1 Introduction

This document provides an introduction of the ELMER.data, which contains supporting data for ELMER (Yao, L., Shen, H., Laird, P. W., Farnham, P. J., & Berman, B. P. 2015). ELMER is package using DNA methylation to identify enhancers, and correlates enhancer state with expression of nearby genes to identify one or more transcriptional targets. Transcription factor (TF) binding site analysis of enhancers is coupled with expression analysis of all TFs to infer upstream regulators.
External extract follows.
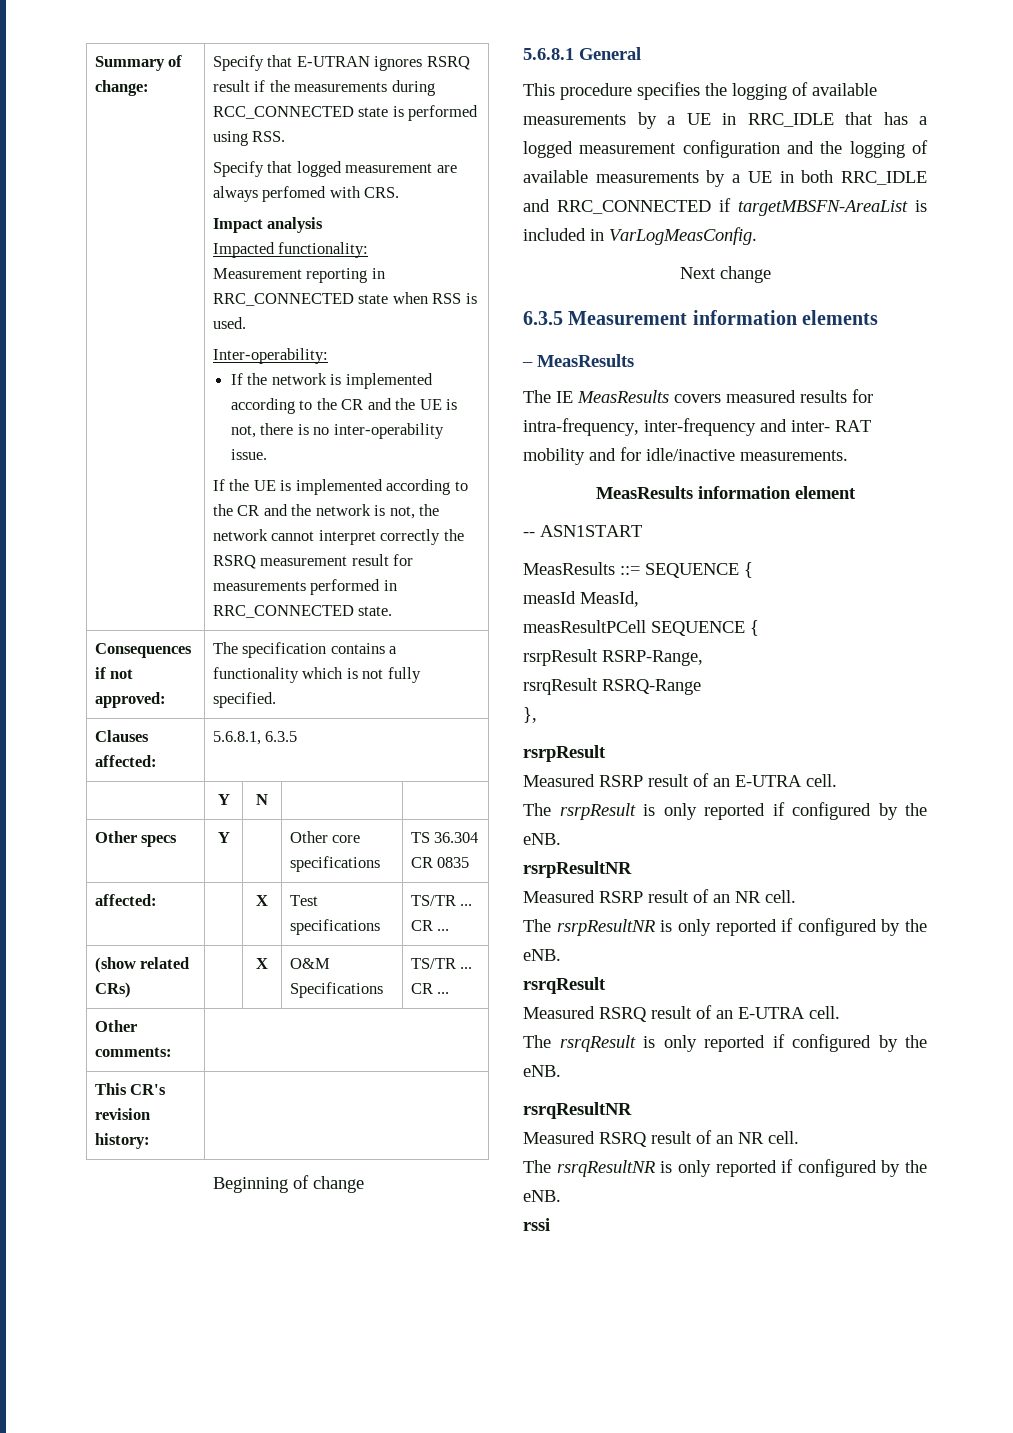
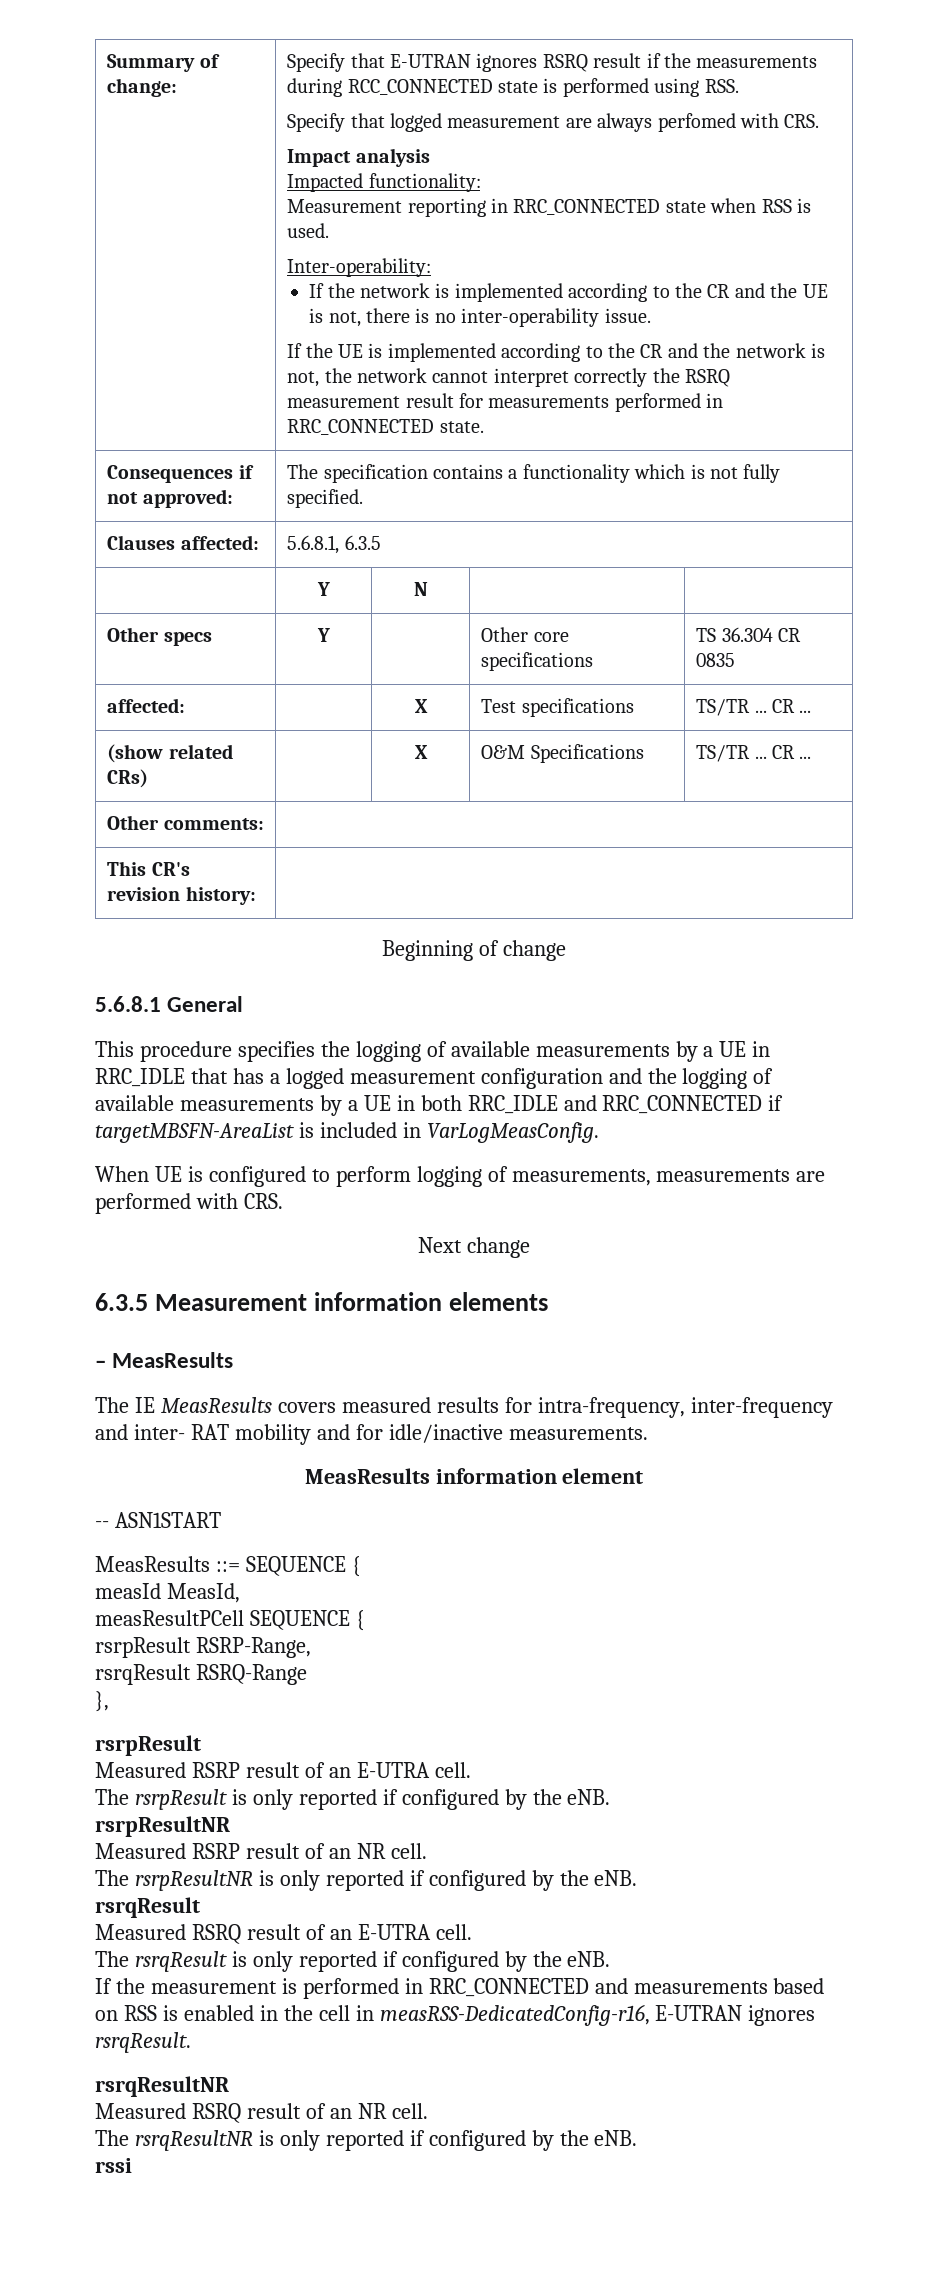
+ When UE is configured to perform logging of measurements, measurements are performed with CRS.
+ If the measurement is performed in RRC_CONNECTED and measurements based on RSS is enabled in the cell in measRSS-DedicatedConfig-r16, E-UTRAN ignores rsrqResult.

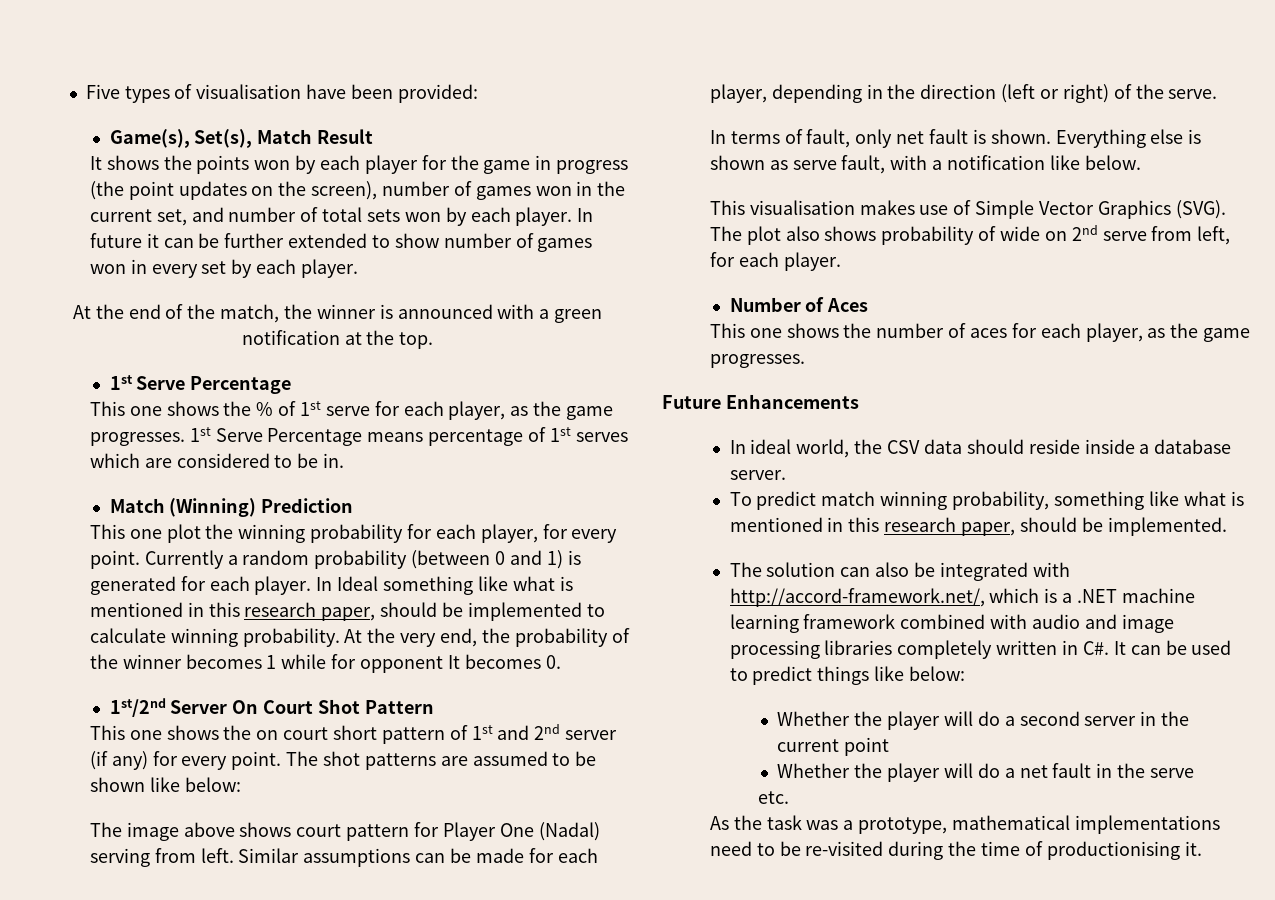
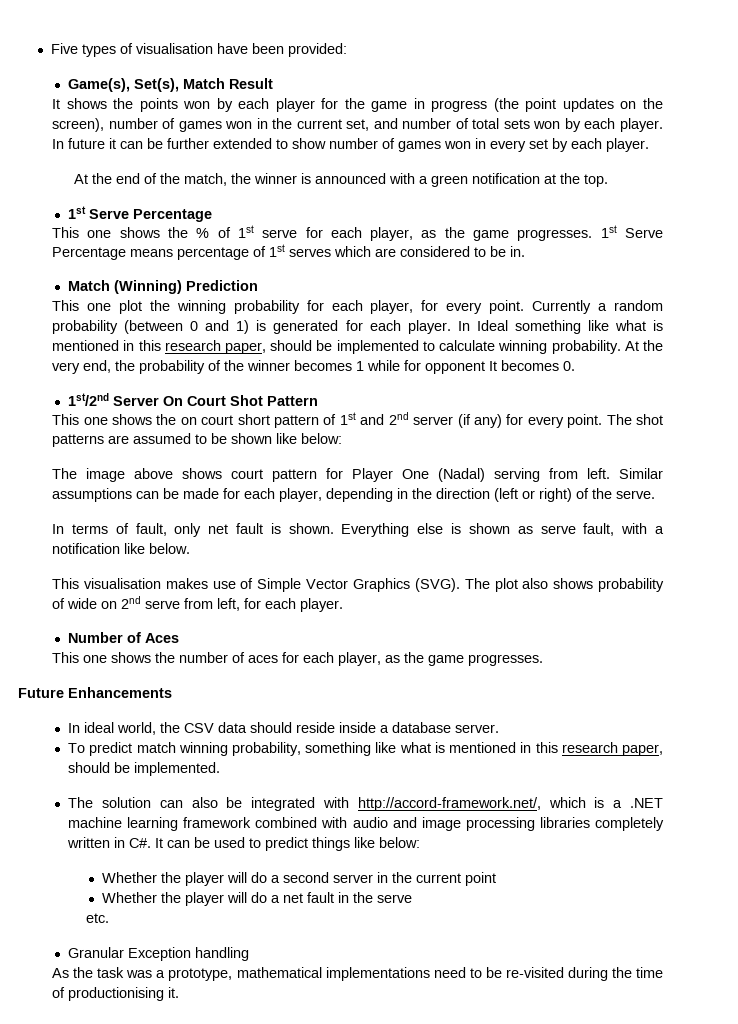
+ Granular Exception handling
ELMER.data provide 3 necessary data for ELMER analysis:

  1. Probes information: files with DNA methylation platforms metadata retrieved from http://zwdzwd.github.io/InfiniumAnnotation (Zhou, Wanding and Laird, Peter W and Shen, Hui 2016).
  2. Probes.motif: motif occurences within \(\pm 250bp\) of probe sites on HM450K/EPIC array aligned against hg19/hg38.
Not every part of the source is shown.